=== Data excerpts ===

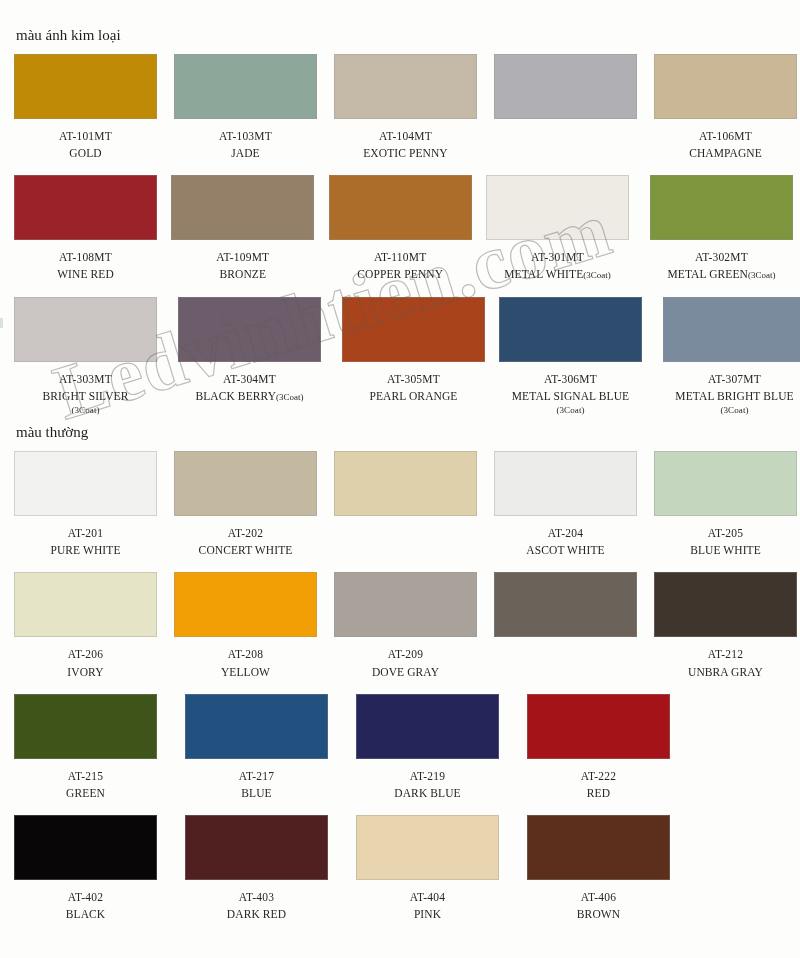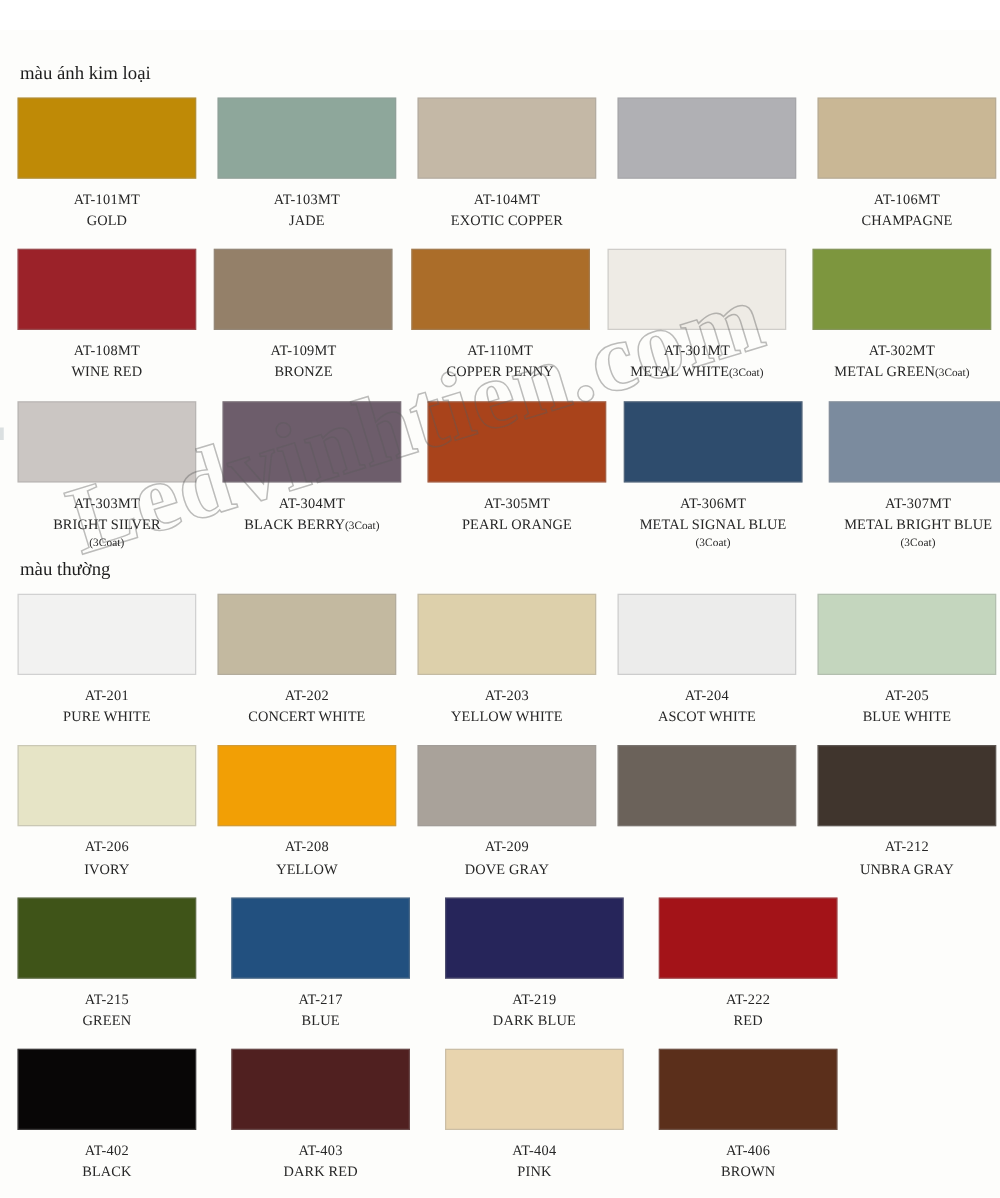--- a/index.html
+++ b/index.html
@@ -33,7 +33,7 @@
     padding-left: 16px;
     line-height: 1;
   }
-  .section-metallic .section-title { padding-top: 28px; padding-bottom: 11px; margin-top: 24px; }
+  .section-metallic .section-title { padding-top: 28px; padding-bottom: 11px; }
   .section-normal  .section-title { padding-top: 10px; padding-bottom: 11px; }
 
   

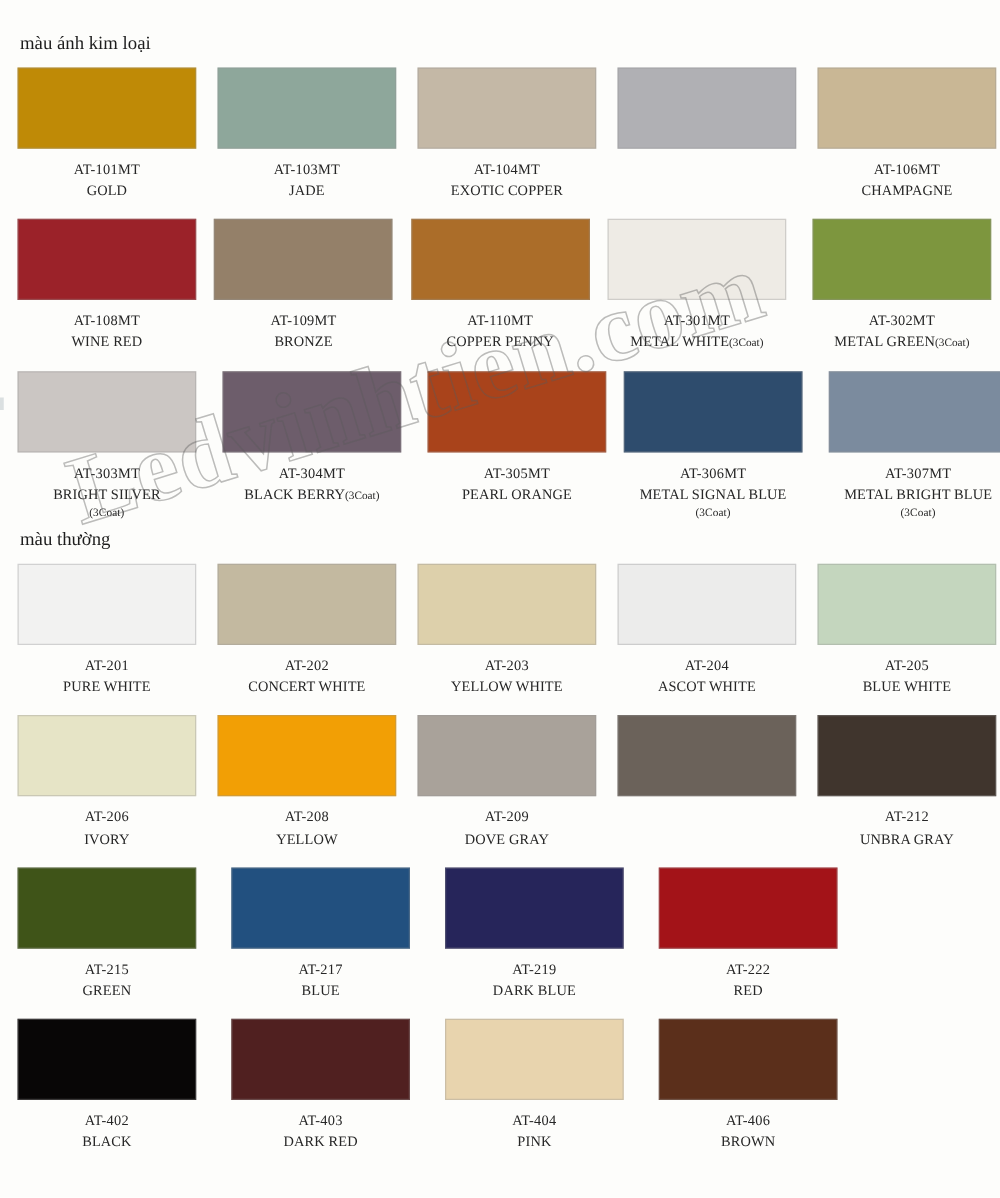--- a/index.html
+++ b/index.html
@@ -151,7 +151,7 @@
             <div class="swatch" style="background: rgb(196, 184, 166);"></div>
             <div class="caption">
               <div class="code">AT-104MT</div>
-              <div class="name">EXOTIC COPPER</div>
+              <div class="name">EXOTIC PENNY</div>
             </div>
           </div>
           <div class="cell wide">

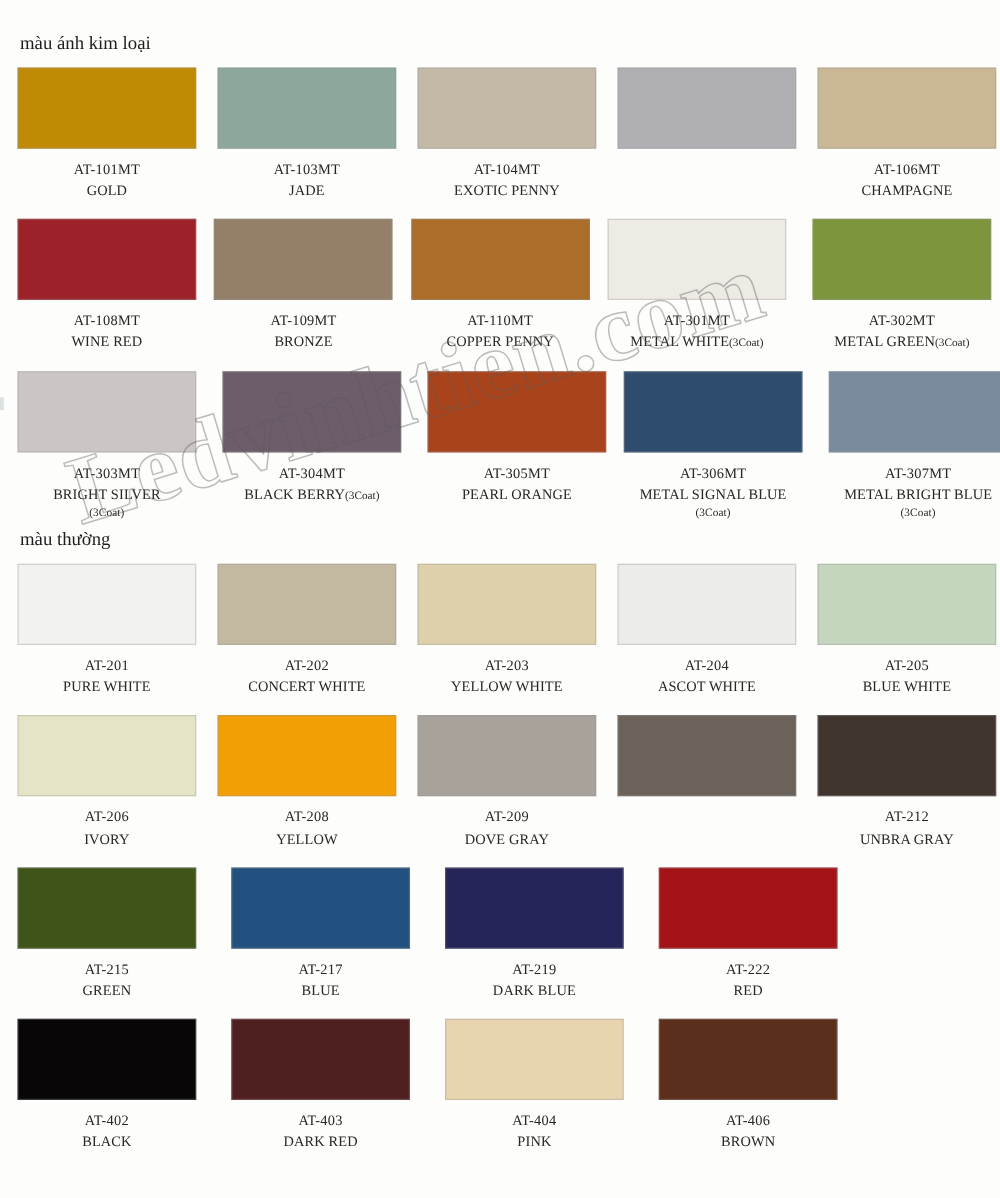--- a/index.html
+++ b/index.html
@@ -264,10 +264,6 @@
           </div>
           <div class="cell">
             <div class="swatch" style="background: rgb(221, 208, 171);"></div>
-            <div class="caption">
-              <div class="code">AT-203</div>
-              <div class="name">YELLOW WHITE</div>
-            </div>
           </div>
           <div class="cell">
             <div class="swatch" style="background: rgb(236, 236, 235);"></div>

===
=== Data excerpts ===

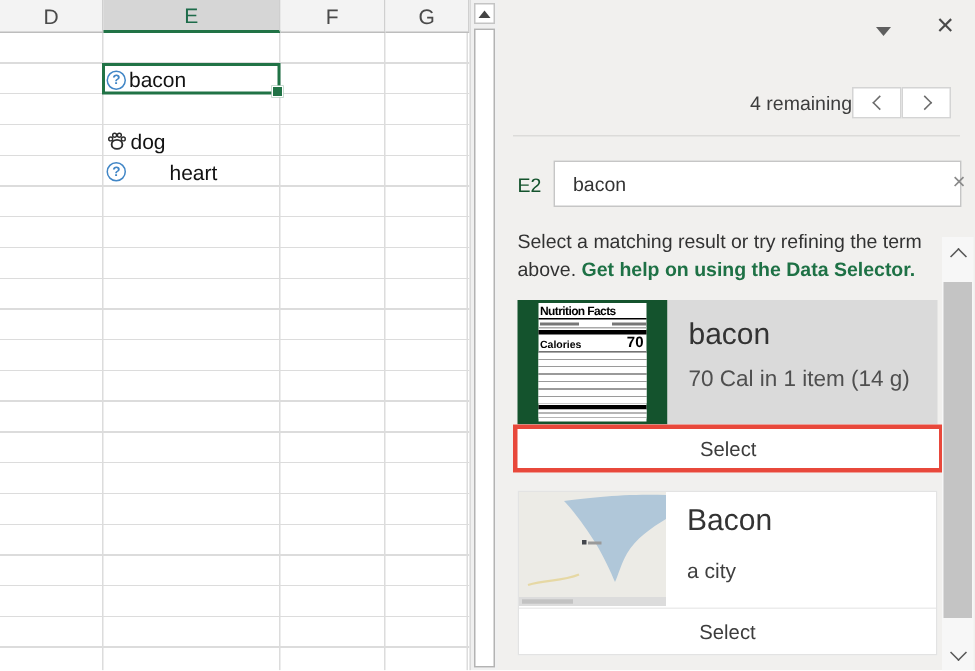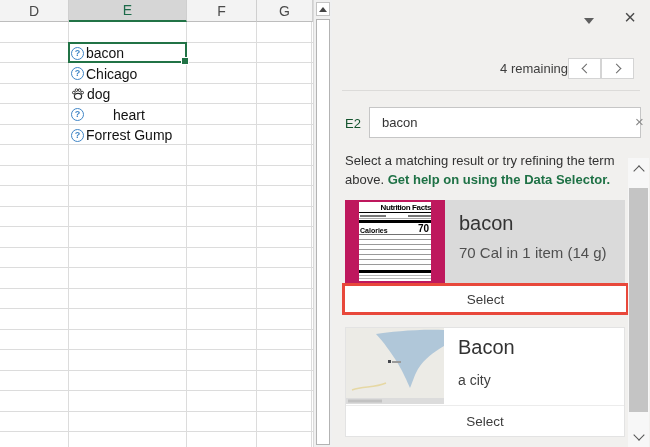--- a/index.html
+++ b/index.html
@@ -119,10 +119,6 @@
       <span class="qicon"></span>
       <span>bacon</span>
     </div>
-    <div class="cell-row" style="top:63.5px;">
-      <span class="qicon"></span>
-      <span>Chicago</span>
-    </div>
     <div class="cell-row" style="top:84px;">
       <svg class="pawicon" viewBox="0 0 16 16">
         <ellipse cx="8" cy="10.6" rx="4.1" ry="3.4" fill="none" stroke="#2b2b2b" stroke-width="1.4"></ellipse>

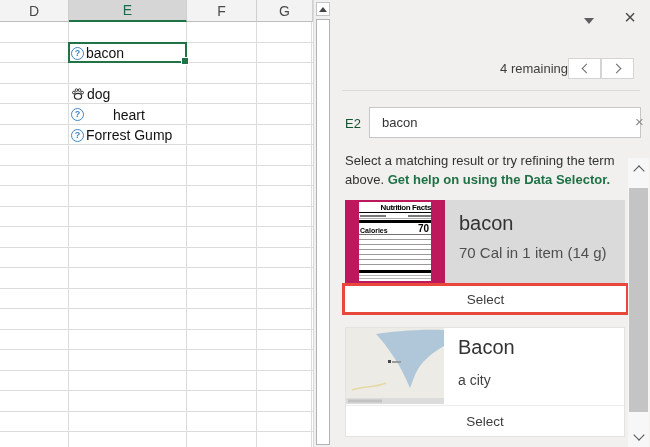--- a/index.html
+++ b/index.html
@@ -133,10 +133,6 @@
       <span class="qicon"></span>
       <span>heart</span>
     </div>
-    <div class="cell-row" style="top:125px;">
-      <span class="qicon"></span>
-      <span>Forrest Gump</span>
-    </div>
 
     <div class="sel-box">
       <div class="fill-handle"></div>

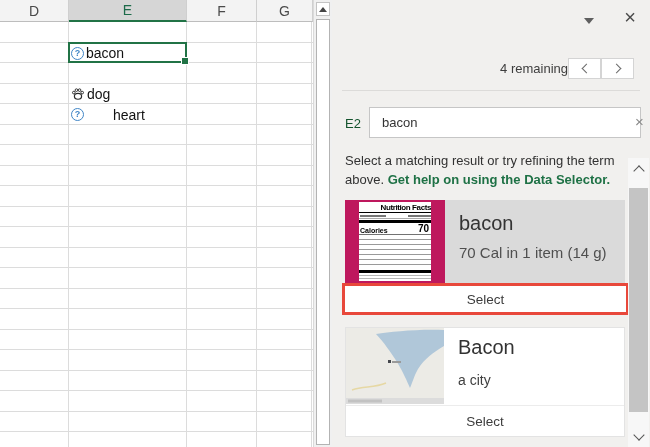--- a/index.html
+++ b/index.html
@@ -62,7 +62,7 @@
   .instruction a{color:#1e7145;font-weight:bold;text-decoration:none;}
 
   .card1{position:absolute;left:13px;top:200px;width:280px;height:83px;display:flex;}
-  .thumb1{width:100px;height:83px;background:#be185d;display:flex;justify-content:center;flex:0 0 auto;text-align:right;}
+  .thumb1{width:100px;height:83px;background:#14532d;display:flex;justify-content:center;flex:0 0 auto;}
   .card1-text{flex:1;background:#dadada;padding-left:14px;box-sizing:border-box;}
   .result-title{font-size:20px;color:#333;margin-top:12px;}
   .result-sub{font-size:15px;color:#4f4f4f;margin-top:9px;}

===

■ **What is required**
Take every line above that includes the string "code" and return it.

■ **Task result**
               <div class="code">AT-104MT</div>
-              <div class="code">AT-203</div>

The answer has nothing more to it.